Todas as primeiras frases de cada capítulo incluem uma data e um lugar: são o ponto de partida para explicar os segredos de cada ingrediente e o modo como cada prato nos chegou à mesa. Pierre Singaravélou (1977) é um professor francês (na Sorbonne e no King’s College) que se tem dedicado aos impérios coloniais e à história da globalização. Sylvain Venayre (1970) é historiador, especialista no século XIX e na representação do tempo e do espaço nas viagens (tendo estudado com Alain Corbin, autor da História do Repouso), é professor em Grenoble, Paris e em Nova Iorque. Em 2020 publicaram Le Magasin du Monde, uma história do mundo através dos objetos.
De A Mercearia do Mundo publicamos o excerto abaixo.
O caril
Em 1747, a inglesa Hannah Glasse publicava num dos seus famosos livros de cozinha uma receita de intitulada “Como preparar um caril à indiana”, que faz eco de uma antiquíssima tradição. Quando os portugueses chegaram à Índia, no final do século XV, descobriram esta maneira muito típica, e muito difundida, de preparar vegetais ou carne num molho picante a que davam o nome de caril ou caree (do tâmil “kari”). A palavra evoluiu para “currey” ou “curry”, não tendo qualquer relação com a antiga palavra inglesa “cury”: o termo utilizado no título de um famoso livro de receitas do século xiv, The Forme of Cury, ou The Book of Cooking, em inglês moderno, deriva do francês médio “cuire”, ou seja, “cozinhar”.

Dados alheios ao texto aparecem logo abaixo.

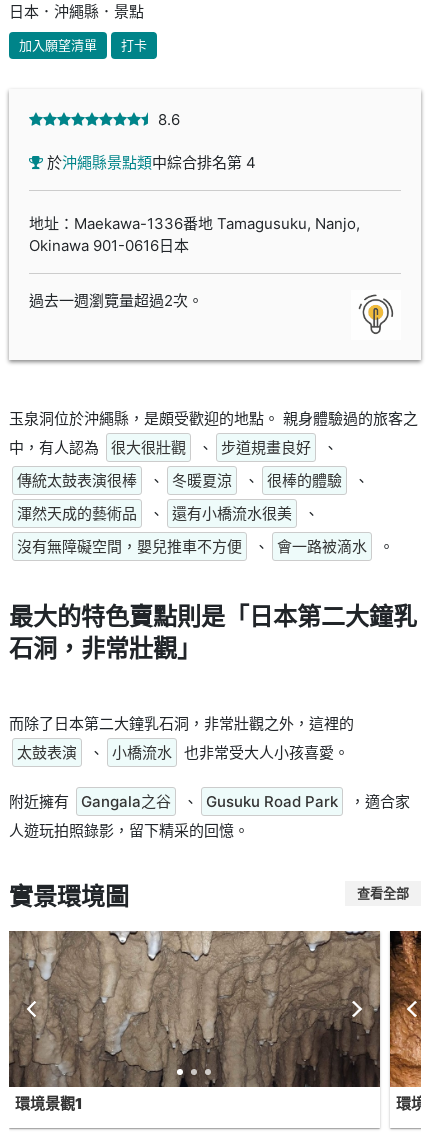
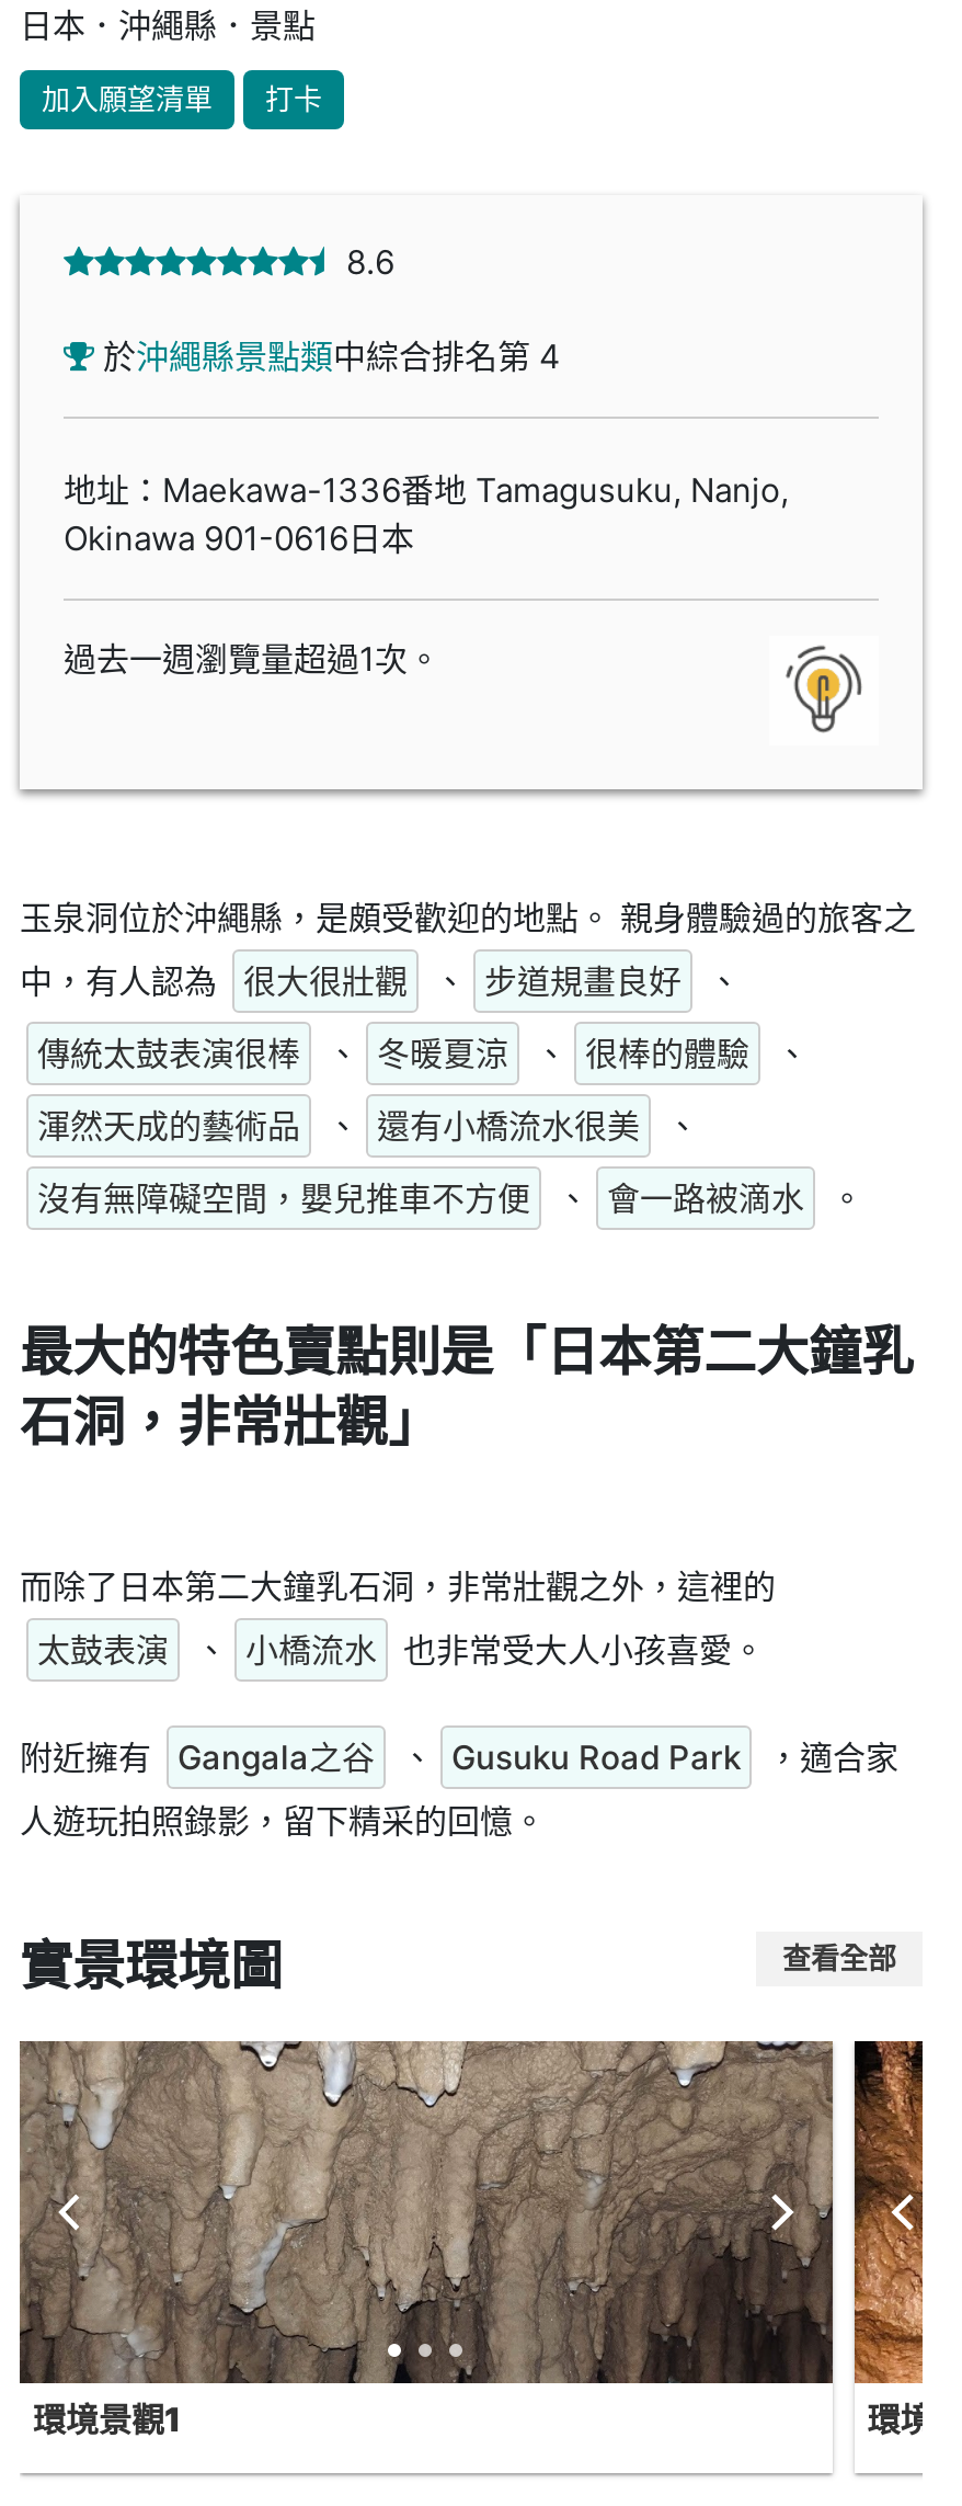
[29,291,203,310] 過去一週瀏覽量超過2次。 -> [64,638,440,680] 過去一週瀏覽量超過1次。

No século XVI, o viajante neerlandês Jan Huygen van Linschoten refere a utilização do caril em Goa, em pratos de peixe, e, no século xvii, o italiano Pietro della Valle descreve-o como um caldo à base de manteiga, especiarias, gengibre, curcuma e outros condimentos. Edward Terry, capelão do embaixador Sir Thomas Roe na Índia (1615-1619), fornece mais pormenores relativos à confeção. Segundo ele, na corte do grão-mongol, a carne era cortada em pequenos cubos, cozinhada com cebola, ervas, raízes, gengibre, diversas especiarias e um pouco de molho, o que tornava o prato do agrado de todos.

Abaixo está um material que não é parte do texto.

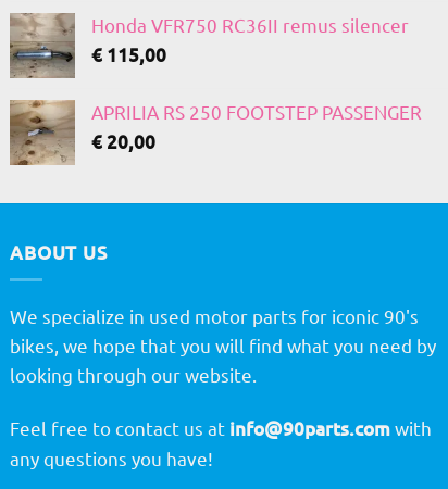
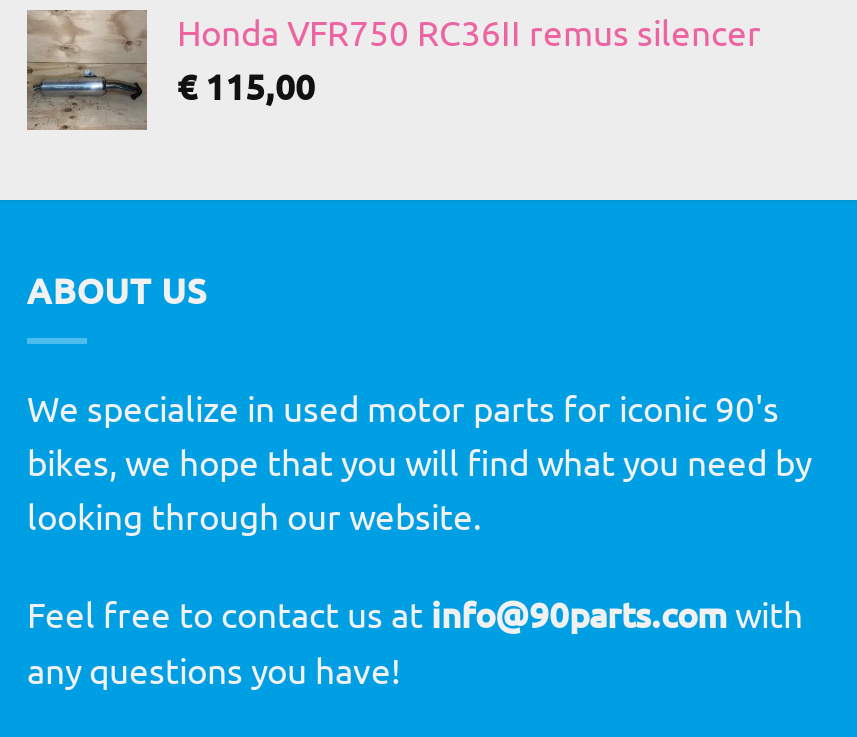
[10,100,422,165] [image] | APRILIA RS 250 FOOTSTEP PASSENGER | €20,00 -> none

Foi precisamente este molho, confecionado com uma mistura diferente de especiarias, consoante os pratos, que conquistou as papilas dos ocidentais, ao ponto de ainda subsistirem dúvidas sobre as origens indianas do curry powder (caril em pó) atualmente vendido nas mercearias. Será esse caril em pó, realmente, como afirmam alguns chefs indianos, uma invenção dos britânicos? Ou simplesmente o resultado de uma apropriação das práticas culinárias indianas pela metrópole? Resta apenas uma certeza: indiano, britânico ou mundial, o caril sofreu tantas transformações ao longo do seu percurso gastronómico que já nada tem a ver com o molho que os mercadores portugueses descobriram em finais da década de 1490. A influência persa, através dos imperadores mogóis, e a junção de malaguetas trazidas da América do Sul enriqueceram-no. Mas, sem dúvida, foram os britânicos quem mais alterações introduziu, adaptando-o às suas papilas gustativas. O caril era muito apreciado pelos funcionários da Companhia Britânica das Índias Orientais que, no século XVIII, não hesitaram em casar com mulheres hindus ou muçulmanas e adotar alguns dos seus costumes, quer na indumentária quer na culinária. Esta mistura de especiarias em pó transforma-se, assim, numa mercadoria para exportação: ao regressar a Inglaterra, os nababos — nome dado aos britânicos que tinham vivido e trabalhado na Índia —, saudosos dos sabores indianos, são dela grandes consumidores. Todavia, a conquista dos paladares não foi linear. A grande revolta [dos Cipaios] de 1857 contra a Companhia Britânica das Índias Orientais põe bruscamente fim ao bom entendimento entre britânicos e indianos. Os colonizadores ficam reduzidos aos enlatados de salmão, aos frascos de ervilhas e à insipidez da comida inglesa.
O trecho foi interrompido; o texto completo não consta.